Exercise instructions: In the data below, one line contains "- (The full" and a later one contains "type, newly supported in Scala 2.13.". Print both, with every line between them, exactly and alone.

··· Data under study ···

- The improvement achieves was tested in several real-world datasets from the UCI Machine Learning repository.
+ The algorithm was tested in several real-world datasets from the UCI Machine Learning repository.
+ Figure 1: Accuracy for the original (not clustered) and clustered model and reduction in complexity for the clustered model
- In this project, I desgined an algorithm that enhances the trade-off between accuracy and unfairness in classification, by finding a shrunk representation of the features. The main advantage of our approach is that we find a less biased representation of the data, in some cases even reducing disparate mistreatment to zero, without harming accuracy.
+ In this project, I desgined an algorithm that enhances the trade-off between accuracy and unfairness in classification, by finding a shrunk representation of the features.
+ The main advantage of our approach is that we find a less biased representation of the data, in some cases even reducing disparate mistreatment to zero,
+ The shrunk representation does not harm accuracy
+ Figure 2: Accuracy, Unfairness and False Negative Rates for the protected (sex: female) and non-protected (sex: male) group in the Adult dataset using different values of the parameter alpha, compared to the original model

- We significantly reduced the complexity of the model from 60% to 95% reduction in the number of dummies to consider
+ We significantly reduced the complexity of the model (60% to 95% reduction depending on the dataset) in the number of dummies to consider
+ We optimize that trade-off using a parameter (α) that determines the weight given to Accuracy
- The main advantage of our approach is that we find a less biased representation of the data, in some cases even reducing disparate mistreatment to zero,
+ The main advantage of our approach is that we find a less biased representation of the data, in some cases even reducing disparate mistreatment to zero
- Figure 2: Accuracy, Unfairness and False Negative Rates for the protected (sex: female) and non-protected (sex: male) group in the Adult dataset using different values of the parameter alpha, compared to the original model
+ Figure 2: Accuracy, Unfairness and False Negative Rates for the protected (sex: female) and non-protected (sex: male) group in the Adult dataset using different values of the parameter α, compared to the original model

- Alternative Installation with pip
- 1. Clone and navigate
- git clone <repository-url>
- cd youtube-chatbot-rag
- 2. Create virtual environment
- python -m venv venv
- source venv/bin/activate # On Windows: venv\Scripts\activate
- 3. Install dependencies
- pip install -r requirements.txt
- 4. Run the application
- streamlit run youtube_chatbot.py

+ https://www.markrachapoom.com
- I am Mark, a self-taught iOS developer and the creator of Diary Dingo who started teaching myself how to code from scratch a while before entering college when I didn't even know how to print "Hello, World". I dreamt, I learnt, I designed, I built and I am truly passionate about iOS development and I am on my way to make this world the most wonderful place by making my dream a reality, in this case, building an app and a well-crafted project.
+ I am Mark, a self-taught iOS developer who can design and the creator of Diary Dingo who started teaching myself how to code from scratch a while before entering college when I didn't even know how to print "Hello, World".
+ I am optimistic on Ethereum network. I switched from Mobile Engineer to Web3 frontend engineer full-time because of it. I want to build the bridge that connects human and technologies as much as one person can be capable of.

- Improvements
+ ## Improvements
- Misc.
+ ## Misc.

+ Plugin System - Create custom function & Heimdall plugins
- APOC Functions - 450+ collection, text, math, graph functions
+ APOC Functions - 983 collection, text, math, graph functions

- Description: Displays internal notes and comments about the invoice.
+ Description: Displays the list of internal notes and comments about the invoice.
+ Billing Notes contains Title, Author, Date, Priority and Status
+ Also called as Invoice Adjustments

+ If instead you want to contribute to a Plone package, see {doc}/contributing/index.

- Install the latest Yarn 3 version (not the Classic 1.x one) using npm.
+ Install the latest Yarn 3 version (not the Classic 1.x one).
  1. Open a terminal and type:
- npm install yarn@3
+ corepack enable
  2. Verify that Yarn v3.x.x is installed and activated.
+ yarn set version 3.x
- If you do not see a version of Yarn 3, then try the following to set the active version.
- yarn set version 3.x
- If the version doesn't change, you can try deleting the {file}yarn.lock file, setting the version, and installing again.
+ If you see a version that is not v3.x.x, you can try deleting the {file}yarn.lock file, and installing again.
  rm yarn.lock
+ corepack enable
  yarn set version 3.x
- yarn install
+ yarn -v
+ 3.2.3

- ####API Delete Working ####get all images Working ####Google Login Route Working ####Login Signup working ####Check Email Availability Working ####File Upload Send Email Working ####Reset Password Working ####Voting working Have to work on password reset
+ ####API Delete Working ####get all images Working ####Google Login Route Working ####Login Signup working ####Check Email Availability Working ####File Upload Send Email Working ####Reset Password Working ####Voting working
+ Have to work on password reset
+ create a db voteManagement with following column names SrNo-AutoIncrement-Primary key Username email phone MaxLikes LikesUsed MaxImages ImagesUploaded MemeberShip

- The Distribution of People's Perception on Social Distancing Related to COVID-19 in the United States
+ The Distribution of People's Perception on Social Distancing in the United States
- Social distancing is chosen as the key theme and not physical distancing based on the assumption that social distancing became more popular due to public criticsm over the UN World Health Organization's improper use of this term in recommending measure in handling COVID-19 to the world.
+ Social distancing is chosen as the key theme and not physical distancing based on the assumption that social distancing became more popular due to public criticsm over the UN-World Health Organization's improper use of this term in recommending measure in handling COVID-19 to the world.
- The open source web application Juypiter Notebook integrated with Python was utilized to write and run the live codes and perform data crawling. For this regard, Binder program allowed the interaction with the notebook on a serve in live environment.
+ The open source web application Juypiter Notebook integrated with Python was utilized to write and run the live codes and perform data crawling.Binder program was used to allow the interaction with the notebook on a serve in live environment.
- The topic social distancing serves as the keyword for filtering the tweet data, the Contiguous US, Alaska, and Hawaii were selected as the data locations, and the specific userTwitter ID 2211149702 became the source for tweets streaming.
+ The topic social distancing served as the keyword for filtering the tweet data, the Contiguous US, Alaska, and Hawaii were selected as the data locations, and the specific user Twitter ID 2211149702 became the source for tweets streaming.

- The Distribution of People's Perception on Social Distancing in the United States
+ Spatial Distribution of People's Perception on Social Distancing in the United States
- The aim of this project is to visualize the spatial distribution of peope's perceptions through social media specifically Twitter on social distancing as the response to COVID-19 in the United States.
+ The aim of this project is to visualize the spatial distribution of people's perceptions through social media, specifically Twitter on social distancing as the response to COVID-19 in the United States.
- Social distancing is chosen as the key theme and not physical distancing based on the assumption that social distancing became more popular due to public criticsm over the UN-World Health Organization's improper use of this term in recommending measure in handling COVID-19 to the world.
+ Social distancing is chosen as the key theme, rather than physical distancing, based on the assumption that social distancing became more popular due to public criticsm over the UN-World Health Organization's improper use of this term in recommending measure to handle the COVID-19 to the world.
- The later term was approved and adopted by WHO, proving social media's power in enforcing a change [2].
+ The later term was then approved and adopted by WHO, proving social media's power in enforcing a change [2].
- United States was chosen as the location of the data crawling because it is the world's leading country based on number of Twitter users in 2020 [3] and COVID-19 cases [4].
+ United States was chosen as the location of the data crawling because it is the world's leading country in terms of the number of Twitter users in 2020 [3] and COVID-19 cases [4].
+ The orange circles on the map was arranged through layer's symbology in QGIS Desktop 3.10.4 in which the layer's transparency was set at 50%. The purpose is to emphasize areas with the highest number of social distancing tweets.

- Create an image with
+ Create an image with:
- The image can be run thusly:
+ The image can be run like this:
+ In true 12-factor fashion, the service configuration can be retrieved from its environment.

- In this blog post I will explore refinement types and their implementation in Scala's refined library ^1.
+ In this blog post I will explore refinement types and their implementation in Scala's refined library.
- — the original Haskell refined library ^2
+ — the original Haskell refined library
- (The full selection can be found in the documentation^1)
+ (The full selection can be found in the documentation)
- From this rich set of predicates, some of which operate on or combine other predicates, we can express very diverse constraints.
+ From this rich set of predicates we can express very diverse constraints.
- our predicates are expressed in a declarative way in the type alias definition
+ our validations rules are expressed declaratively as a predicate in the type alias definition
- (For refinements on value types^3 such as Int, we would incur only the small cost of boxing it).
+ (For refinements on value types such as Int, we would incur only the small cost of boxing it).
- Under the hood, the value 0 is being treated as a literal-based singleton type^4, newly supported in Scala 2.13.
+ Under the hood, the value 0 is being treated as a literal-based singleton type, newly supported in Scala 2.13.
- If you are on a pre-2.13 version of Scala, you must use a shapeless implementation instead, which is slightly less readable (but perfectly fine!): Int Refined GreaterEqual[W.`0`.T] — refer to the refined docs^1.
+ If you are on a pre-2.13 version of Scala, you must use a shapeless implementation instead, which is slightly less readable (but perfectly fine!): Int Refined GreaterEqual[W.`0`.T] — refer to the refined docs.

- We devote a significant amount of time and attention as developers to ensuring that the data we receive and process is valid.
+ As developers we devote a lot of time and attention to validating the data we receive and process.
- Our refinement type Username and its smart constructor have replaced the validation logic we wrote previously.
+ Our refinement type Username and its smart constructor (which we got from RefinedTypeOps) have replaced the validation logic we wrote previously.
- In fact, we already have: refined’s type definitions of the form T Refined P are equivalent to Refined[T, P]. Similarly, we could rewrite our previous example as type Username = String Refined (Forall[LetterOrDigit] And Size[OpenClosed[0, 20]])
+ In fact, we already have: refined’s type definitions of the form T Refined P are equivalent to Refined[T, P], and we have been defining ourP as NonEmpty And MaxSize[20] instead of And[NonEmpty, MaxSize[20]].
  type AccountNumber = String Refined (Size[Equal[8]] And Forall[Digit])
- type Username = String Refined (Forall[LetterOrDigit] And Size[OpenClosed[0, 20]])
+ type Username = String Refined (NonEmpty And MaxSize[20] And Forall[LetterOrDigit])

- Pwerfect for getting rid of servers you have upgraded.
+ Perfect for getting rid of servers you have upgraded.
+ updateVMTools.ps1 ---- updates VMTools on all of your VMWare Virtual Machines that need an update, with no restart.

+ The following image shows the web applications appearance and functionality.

···

Written response:
- (The full selection can be found in the documentation^1)
+ (The full selection can be found in the documentation)
- From this rich set of predicates, some of which operate on or combine other predicates, we can express very diverse constraints.
+ From this rich set of predicates we can express very diverse constraints.
- our predicates are expressed in a declarative way in the type alias definition
+ our validations rules are expressed declaratively as a predicate in the type alias definition
- (For refinements on value types^3 such as Int, we would incur only the small cost of boxing it).
+ (For refinements on value types such as Int, we would incur only the small cost of boxing it).
- Under the hood, the value 0 is being treated as a literal-based singleton type^4, newly supported in Scala 2.13.
+ Under the hood, the value 0 is being treated as a literal-based singleton type, newly supported in Scala 2.13.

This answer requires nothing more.